◆ Task input:
********

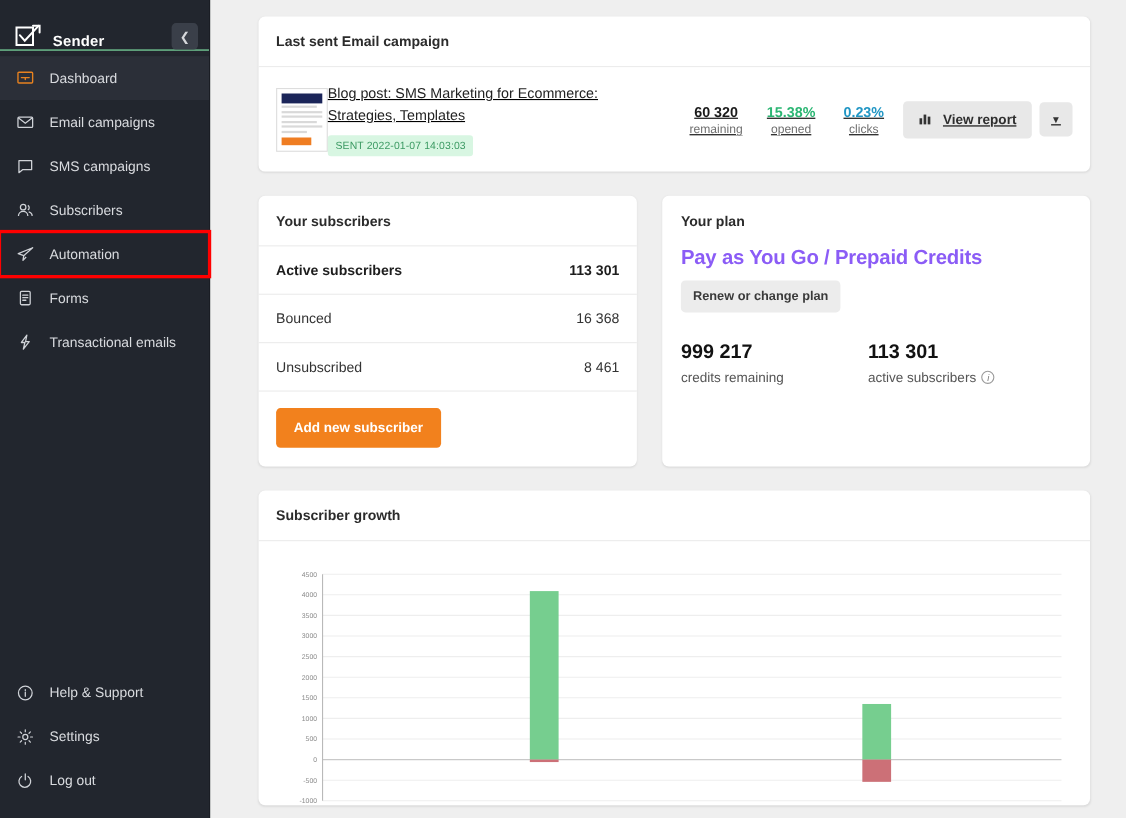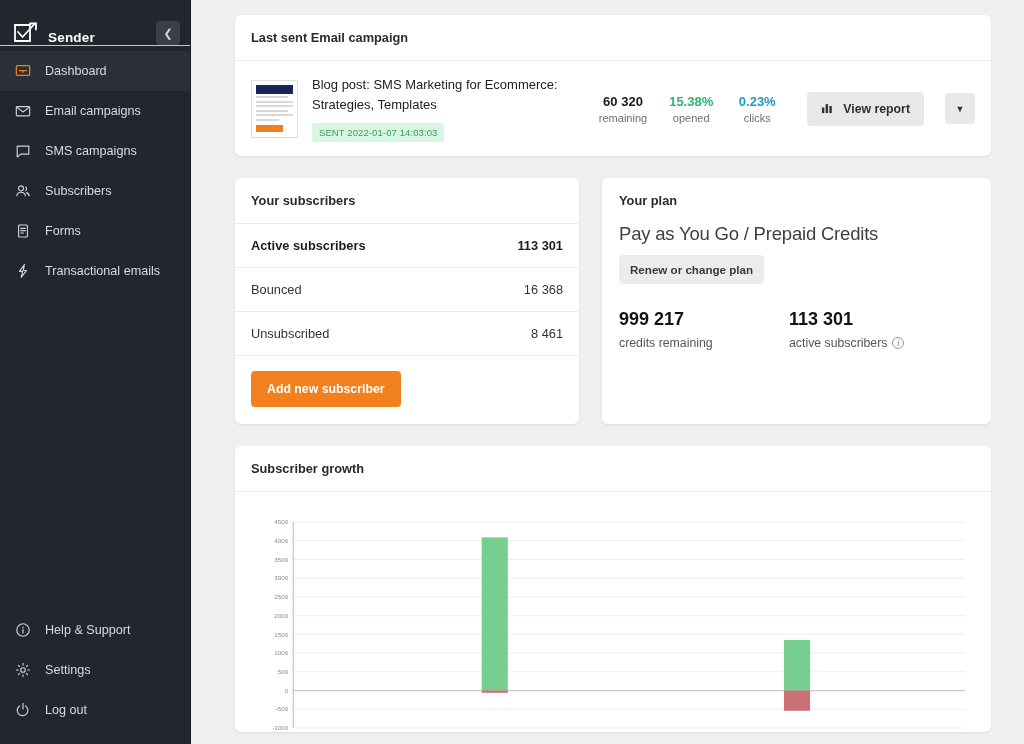--- a/index.html
+++ b/index.html
@@ -69,21 +69,21 @@
   }
   .card-head {
     padding: 15px 16px;
     border-bottom: 1px solid #ececec;
     font-size: 12.8px; font-weight: 700; color: #2b2b2b;
   }
 
   
   .camp-body {
     display: flex; align-items: center;
-    padding: 14px 16px; gap: 14px;
+    padding: 14px 16px;  text-decoration: underline;
   }
   .thumb {
     width: 47px; height: 58px; flex: none;
     background: #ffffff; border: 1px solid #dddddd;
     padding: 4px; display: flex; flex-direction: column; gap: 2.5px;
     overflow: hidden;
   }
   .thumb .t-bar { height: 9px; background: #1b2559; }
   .thumb .t-ln { height: 2px; background: #d9d9d9; }
   .thumb .t-ln.s { width: 62%; }
@@ -135,21 +135,21 @@
   .btn-orange {
     background: #f2811d; border: none; border-radius: 4px;
     color: #fff; font-size: 12.3px; font-weight: 700;
     padding: 11px 16px; cursor: pointer;
     font-family: "Liberation Sans", sans-serif;
   }
 
   .plan-body { padding: 15px 17px 20px; }
   .plan-label { font-size: 12.8px; font-weight: 700; color: #2b2b2b; }
   .plan-name {
-    font-size: 18.5px; font-weight: 400; color: #404040;
+    font-size: 18.5px; font-weight: 700; color: #8b5cf6;
     margin-top: 15px; letter-spacing: -.2px;
   }
   .btn-plan {
     margin-top: 10px;
     background: #ececec; border: none; border-radius: 4px;
     font-size: 11.6px; font-weight: 700; color: #3a3a3a;
     padding: 8px 11px; cursor: pointer;
     font-family: "Liberation Sans", sans-serif;
   }
   .plan-nums { display: flex; margin-top: 25px; }
@@ -226,20 +226,29 @@
         <span class="ico">
           <svg viewBox="0 0 18 18" width="16" height="16" fill="none" stroke="currentColor" stroke-width="1.3">
             <circle cx="6.8" cy="6" r="2.8"></circle>
             <path d="M2 15c0-2.8 2.2-4.6 4.8-4.6S11.6 12.2 11.6 15"></path>
             <path d="M11.6 4.2a2.6 2.6 0 010 4.6M12.5 10.8c2 .5 3.5 2.1 3.5 4.2"></path>
           </svg>
         </span>
         <span>Subscribers</span>
       </div>
 
+      <div class="sb-item highlight">
+        <span class="ico">
+          <svg viewBox="0 0 18 18" width="16" height="16" fill="none" stroke="currentColor" stroke-width="1.3">
+            <path d="M16.5 2.5 L1.8 8.6 L7.4 10.6 L16.5 2.5z" stroke-linejoin="round"></path>
+            <path d="M7.4 10.6 L6.6 15.4 L9.9 12" stroke-linejoin="round"></path>
+          </svg>
+        </span>
+        <span>Automation</span>
+      </div>
 
       <div class="sb-item">
         <span class="ico">
           <svg viewBox="0 0 18 18" width="16" height="16" fill="none" stroke="currentColor" stroke-width="1.3">
             <rect x="4" y="2.2" width="10" height="13.6" rx="1.2"></rect>
             <path d="M6.4 6h5.2M6.4 8.6h5.2M6.4 11.2h3.2" stroke-linecap="round"></path>
           </svg>
         </span>
         <span>Forms</span>
       </div>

********

◆ Problem statement: Through the last line of the entries above, beginning at the line containing "2.5 L1.8 8.6", transcribe each line exactly, both ends included and nothing more.

◆ Exercise solution:
+            <path d="M16.5 2.5 L1.8 8.6 L7.4 10.6 L16.5 2.5z" stroke-linejoin="round"></path>
+            <path d="M7.4 10.6 L6.6 15.4 L9.9 12" stroke-linejoin="round"></path>
+          </svg>
+        </span>
+        <span>Automation</span>
+      </div>
 
       <div class="sb-item">
         <span class="ico">
           <svg viewBox="0 0 18 18" width="16" height="16" fill="none" stroke="currentColor" stroke-width="1.3">
             <rect x="4" y="2.2" width="10" height="13.6" rx="1.2"></rect>
             <path d="M6.4 6h5.2M6.4 8.6h5.2M6.4 11.2h3.2" stroke-linecap="round"></path>
           </svg>
         </span>
         <span>Forms</span>
       </div>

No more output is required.